Toronto journalist Ian Brown has won British Columbia's National Award for Canadian Non-Fiction, Canada's richest non-fiction prize.

Brown, a Globe and Mail writer, won for his moving story about life with his disabled son The Boy in the Moon: A Father's Search for His Disabled Son.

Brown was presented with the $40,000 prize in Vancouver on Friday.

The other finalists, each of whom won $2,000, were:

  • Burmese Lessons: A Love Story by Karen Connelly.
  • The Cello Suites: J.S. Bach, Pablo Casals, and the Search for a Baroque Masterpiece by Eric Siblin.
  • The Uncrowned King: The Sensational Rise of William Randolph Hearst by Kenneth Whyte. 
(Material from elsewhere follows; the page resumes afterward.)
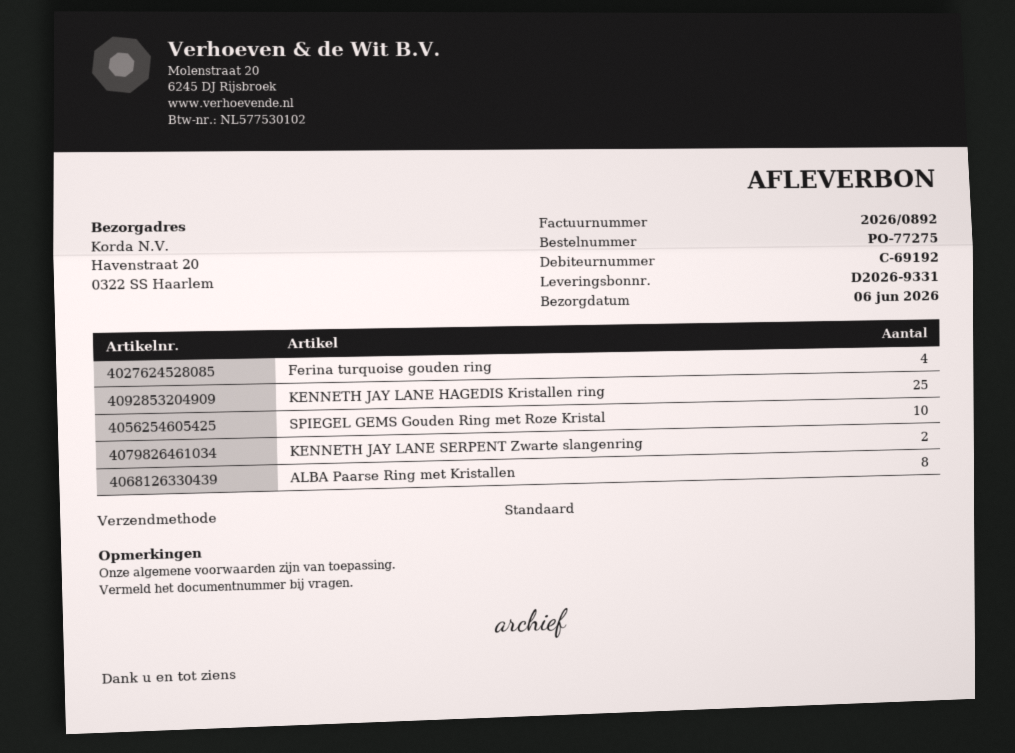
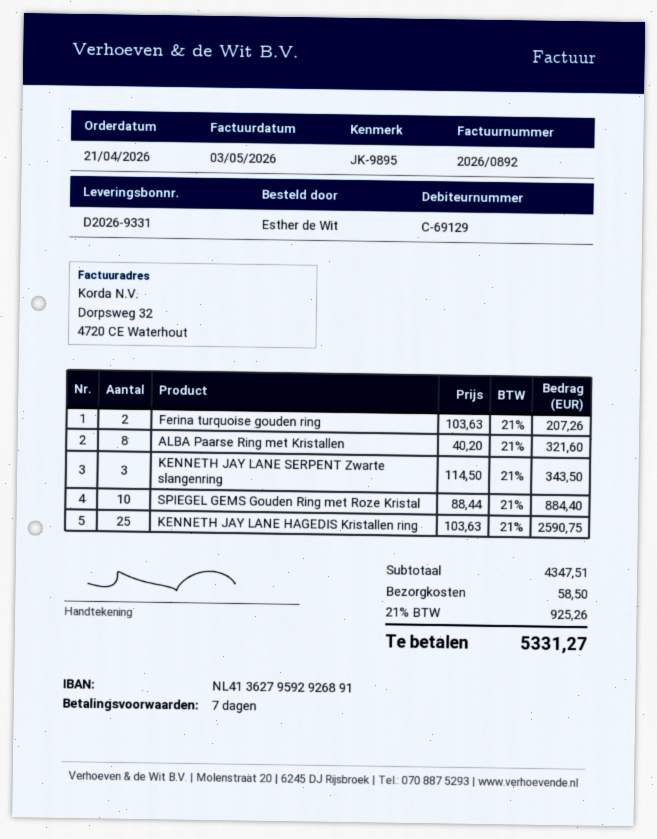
customer number: C-69192 -> C-69129
Ferina turquoise gouden ring: 4 -> 2
KENNETH JAY LANE SERPENT Zwarte slangenring: 2 -> 3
Brown and Whyte are also in the running for the Charles Taylor Prize for non-fiction, which will be awarded on Feb. 8.

The Boy in the Moon tells the story of Brown's son, Walker, who suffers a rare genetic condition that makes him unable to speak or eat.

The book undertakes "a journey … into deeply touching and troubling territory" as Brown grapples with the question of what his son is trying to show him, the jury wrote in its citation.

Jury members were broadcaster Andreas Schroeder, TV and radio personality Vicki Gabereau and writer Philip Marchand.   

The prize is sponsored by the B.C. Achievement Foundation.